Honduras, El Salvador y Guatemala debían cumplir con condiciones sobre derechos humanos, migración y otros problemas de gobernabilidad antes de que el dinero de ayuda estadounidense fuera liberado, y estaba en camino antes de que Cáceres fuera asesinada, según funcionarios del Departamento de Estado. Una parte del dinero va para el entrenamiento fuerzas policiacas.

 

Un importante funcionario de la administración que trabaja en problemas de Centroamérica dijo que el caso de Cáceres no determinaría un cambio en la política estadounidense, porque la Casa Blanca se concentraba en un enfoque  más amplioen la región.

 

El funcionario dijo que los tratos estadounidenses con Hernández en general habían sido positivos, aunque Honduras siga con problemas.

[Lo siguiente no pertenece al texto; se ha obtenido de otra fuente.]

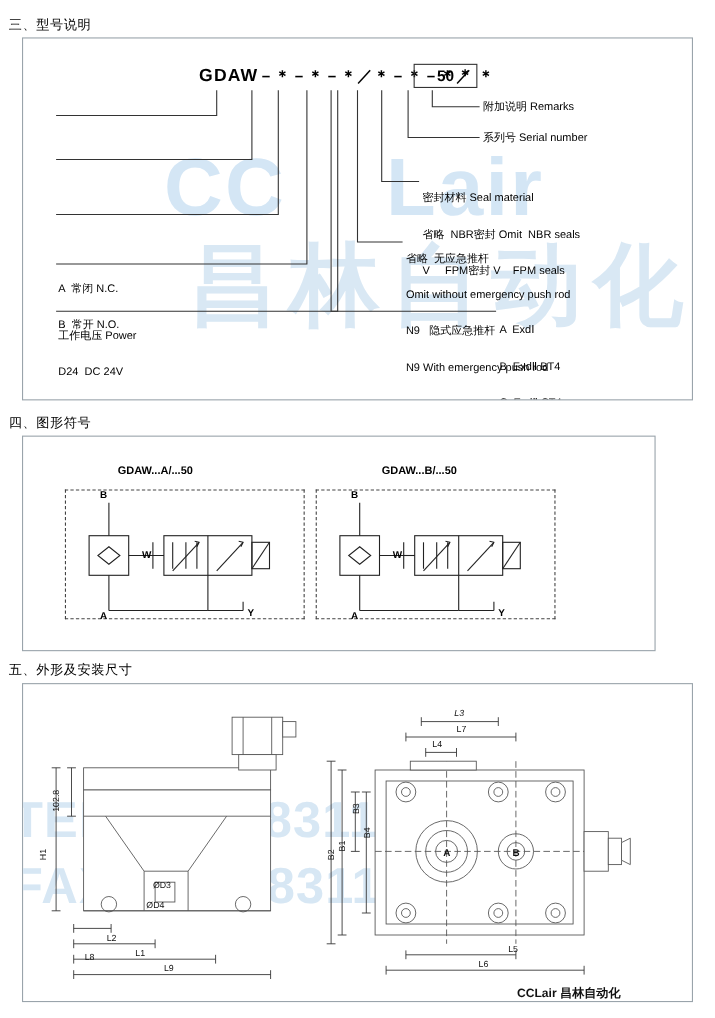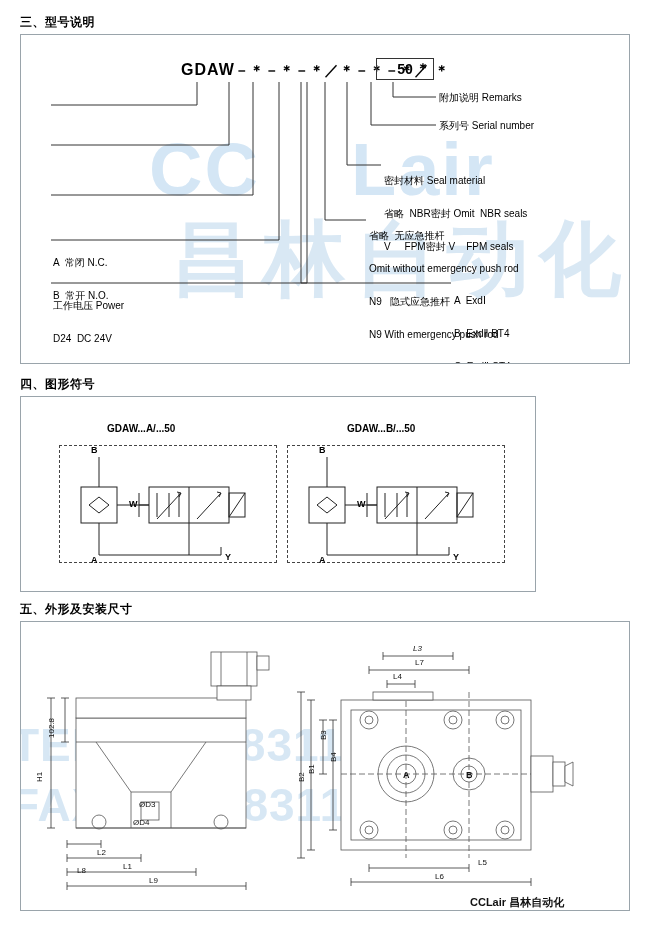"三、型号说明" .sec-title { font-weight: bold -> normal; left: 20px -> 8px }
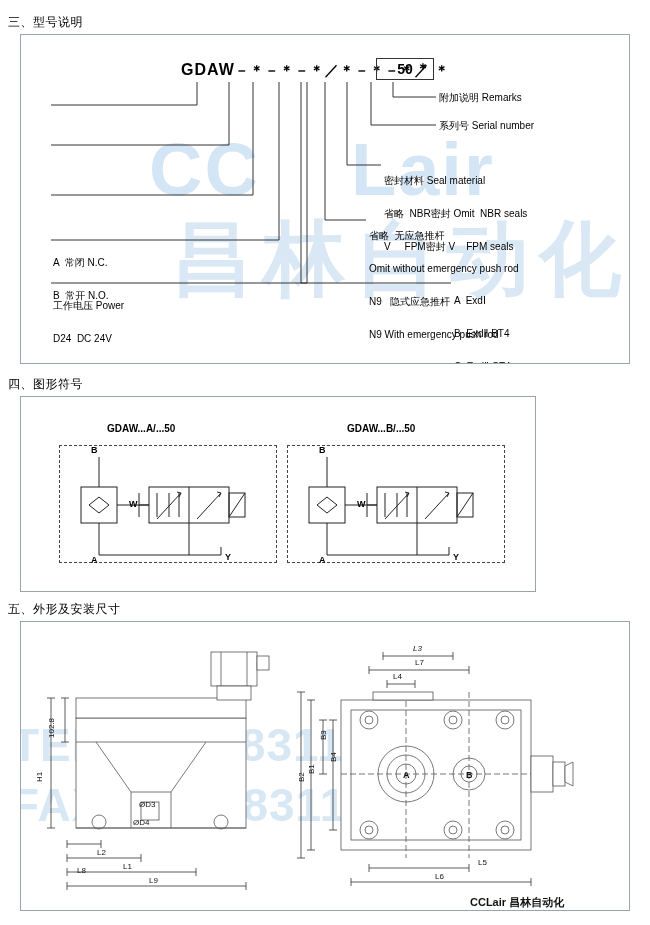"GDAW...A/...50" #panel-symbol { width: 516px -> 576px }
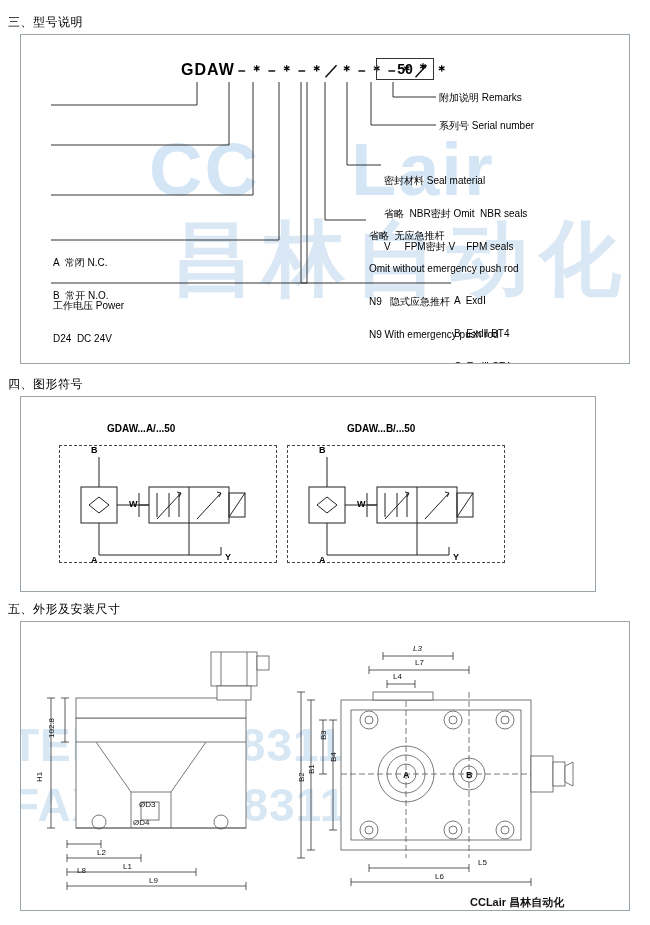"L5" div.dim-lbl { left: 410px -> 394px }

Los días antes de la matanza, Hernández estuvo en Washington y pregonó que estaba teniendo éxito en la reducción de la violencia en su país.

 

La administración ha considerado a Hernández como un compañero confiable para atacar los problemas de la región, incluyendo el flujo de familias indocumentadas hacia la frontera de EE.UU., la violencia desenfrenada y el tráfico de drogas.

 

Esa clase de evaluación enfurece a muchos en el Congreso y en la comunidad activista. Ellos están escépticos de que Hernández permitirá una investigación creíble en el asesinato de Cáceres o aliviará la represión del gobierno contra la gente que no le gusta.

 

Hernandez obtuvo elogios del Departamento de Estado cuando le pidió a las Naciones Unidas ayudar en la investigación. Los críticos, incluyendo la familia de Cáceres, quieren que la Comisión Interamericana de Derechos Humanos intervenga porque tiene más experiencia en casos de homicidio.

 

Miembros de la comisión sostuvieron candentes discusiones a puerta cerrada con funcionarios hondureños en días recientes, le dijo a  L.A. Times. El viernes, la comisión anunció que había pedido a Honduras dar a un grupo especial de expertos acceso al caso.

 

"Expresamos nuestra profunda indignación y consternación" a los hondureños, dijo el enlace de la comisión para Honduras, Francisco Eguiguren.

 

La comisión había exigido repetidamente la protección para Cáceres en los meses antes de que fuera asesinada, diciendo que ella estaba en grave peligro. Ella a menudo había dicho —al menos lo hizo 30 veces— que caería víctima de los conflictos que los afectaban a ella y su gente de Lenca.

 

Su causa más reciente fue el proyecto de una presa, patrocinado por el gobierno de Honduras con financiamiento chino.

 

Muchos en Washington ven el caso de Cáceres como una línea divisoria sobre cómo Washington debe tratar con Honduras de ahora en adelante.

 

Honduras no dejó que el colega de Cáceres, Gustavo Castro (quien sobrevivió el ataque), saliera del país durante un mes después del atentado. Castro, un ciudadano mexicano, se refugió en la embajada mexicana en Tegucigalpa, la capital, hasta que pudo irse a casa.

 

Castro le dijo a reporteros en la Ciudad de México que fuerzas de seguridad hondureñas habían corrompido la escena de crimen.

 

Conforme a la ley hondureña, las familias de víctimas de homicidio pueden hacer que un consultor asista a las autopsias y se les mantenga informadas de la investigación. Zúñiga, la hija de Cáceres, dijo que eso no pasó en el caso de su madre.

 

 

El senador Patrick J. Leahy, influyente en asuntos que involucran a América Latina, ha seguido el caso estrechamente. Una ley de 20 años bautizada a su nombre revocaría la ayuda de Estados Unidos a fuerzas de seguridad implicadas en abusos de derechos humanos.